In is said that in the aspirant's personal attitude towards money is found the test for his fitness to tread the path of discipleship. Every disciple is called upon to assume personal responsibility for the proper handling of the money which comes into his hands and to co-operate with his group in attracting the vast sums which are needed if the Hierarchical Plan is to be carried on to completion, if the Kingdom of God is to manifest on the earth and the reappearance of the Christ become an actually.

Besides those mentioned above, the disciple will detect other undesirable influences in his surroundings. If he is honest, he will recognise all of them as influences by which he himself was once dominated and which he is even now still in the process of overcoming  hence the duality and the struggle. And then at length the aspirant or disciple finds that in overcoming the inertia and resistance of his environment he is in effect overcoming his own past, consisting of the present life and the lives which have gone before, according to the laws of rebirth and of karma.
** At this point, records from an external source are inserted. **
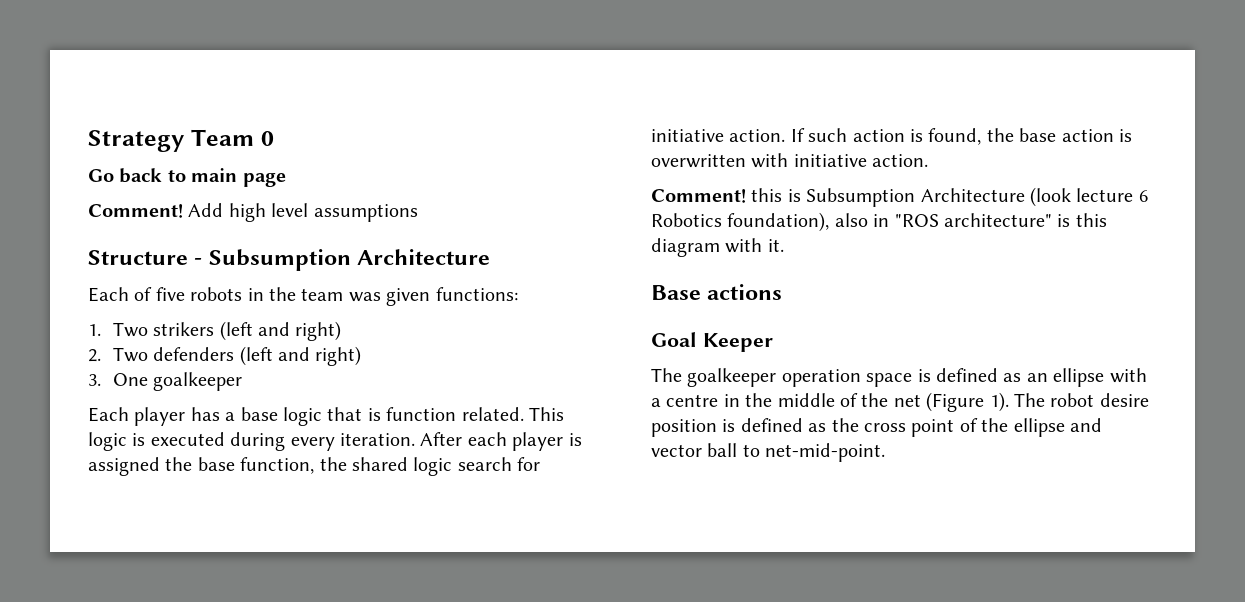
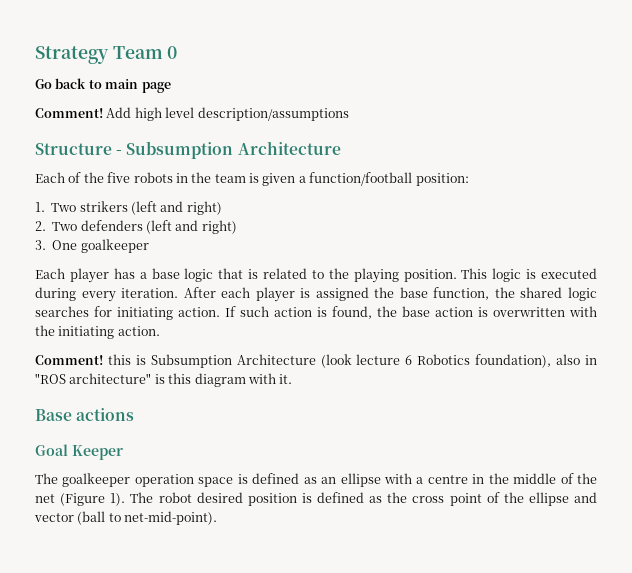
[313,204,418,222] assumptions -> [197,107,349,121] description/assumptions
(153, 294) none -> [83,172,104,183] the
[348,287,518,306] was given functions: -> [249,172,469,186] is given a function/football position:
[386,407,524,421] function related. -> [263,268,457,283] related to the playing position.
[457,457,541,471] [651,129,724,142] search for initiative -> [35,306,173,320] searches for initiating
[793,154,867,167] initiative -> [35,325,115,339] the initiating
[1099,393,1149,407] desire -> [196,492,243,503] desired
[707,443,886,462] ball to net-mid-point. -> [77,511,218,525] (ball to net-mid-point).

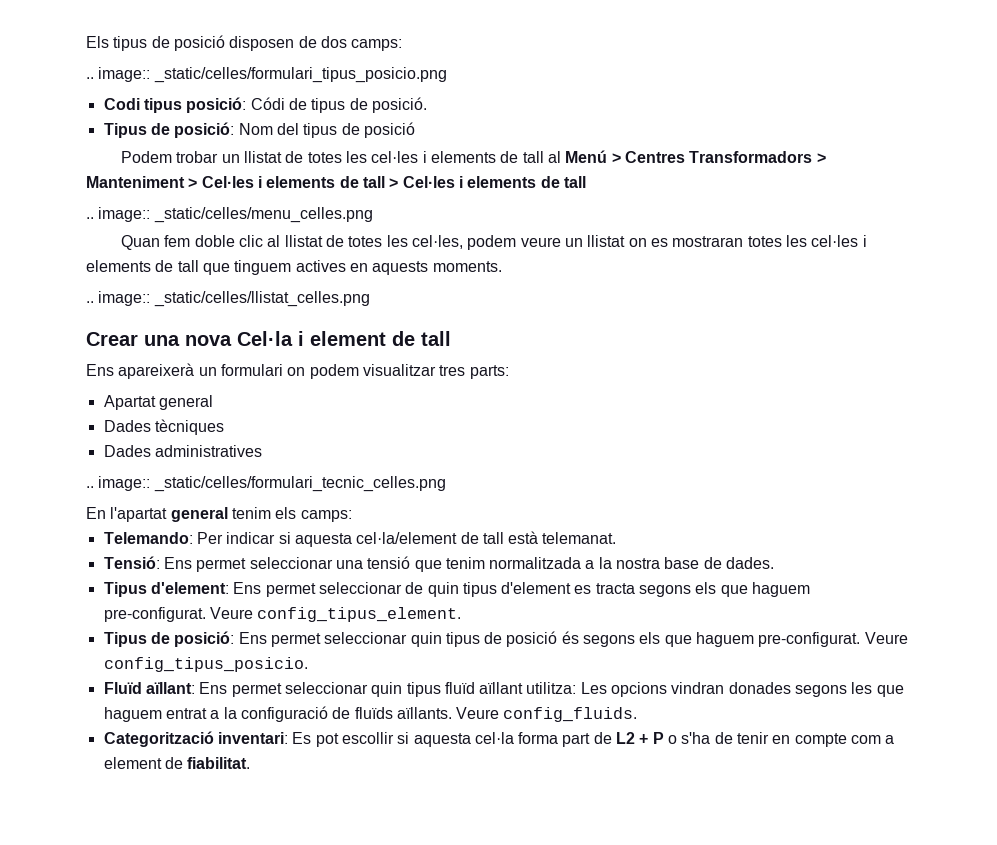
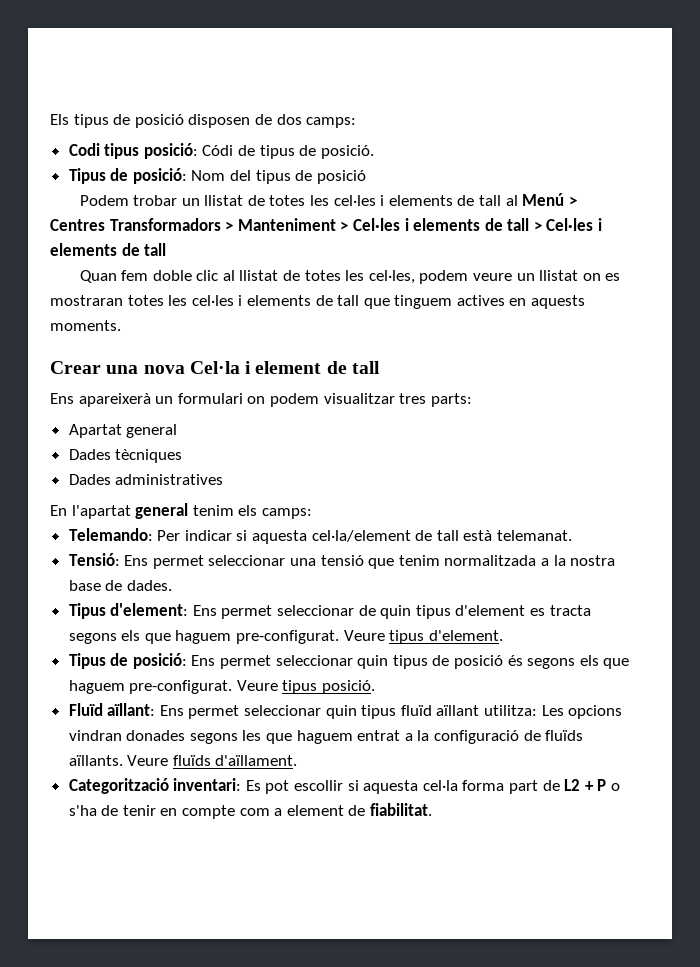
[86,67,447,83] // .. image:: _static/celles/formulari_tipus_posicio.png -> (357, 122) none
[86,207,373,223] // .. image:: _static/celles/menu_celles.png -> (167, 249) none
[86,291,370,307] // .. image:: _static/celles/llistat_celles.png -> (121, 325) none
[86,476,446,492] // .. image:: _static/celles/formulari_tecnic_celles.png -> (224, 479) none
[257,607,462,622] config_tipus_element. -> [389,630,503,644] tipus d'element.
[103,657,308,672] config_tipus_posicio. -> [282,680,376,694] tipus posició.
[503,707,638,722] config_fluids. -> [172,755,298,766] fluïds d'aïllament.

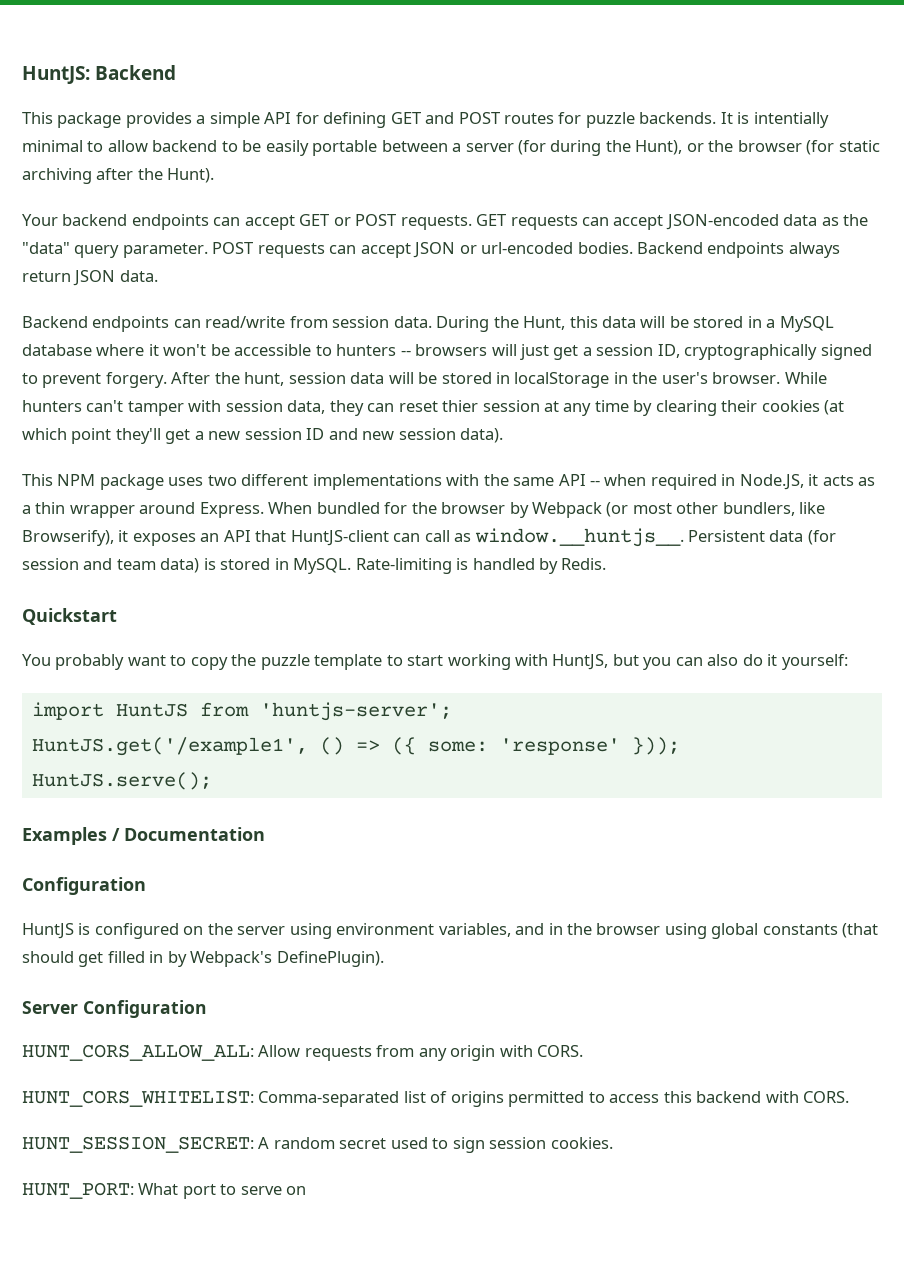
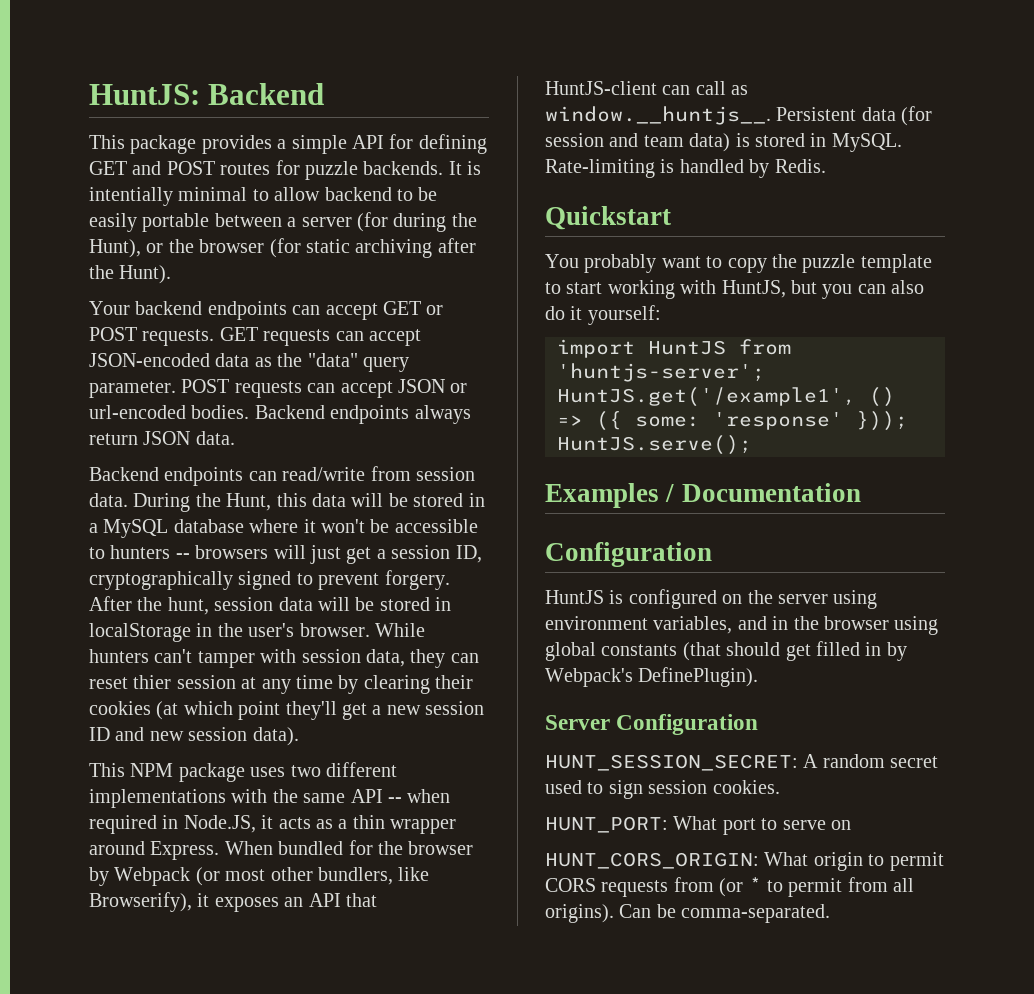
[22,1044,584,1061] [22,1090,850,1107] // HUNT_CORS_ALLOW_ALL: Allow requests from any origin with CORS. // HUNT_CORS_WHITELIST: Comma-separated list of origins permitted to access this backend with CORS. -> (759, 724) none
(307, 1190) none -> [545,852,944,871] [545,877,915,897] [545,904,831,923] // HUNT_CORS_ORIGIN: What origin to permit CORS requests from (or * to permit from all origins). Can be comma-separated.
In this inner subjective life, could the disciple but realize it fully, there is really no duality. He, the personal self, and the soul, are essentially one, constituting 'a son of God in manifestation whose nature is light'. But to achieve that point of light in consciousness which knows no duality or separation, the disciple must first overcome the triple pull of the three worlds, the maya of the physical, the glamour, and the illusion of the mental, the three of which combined comprise the Dweller on the Threshold.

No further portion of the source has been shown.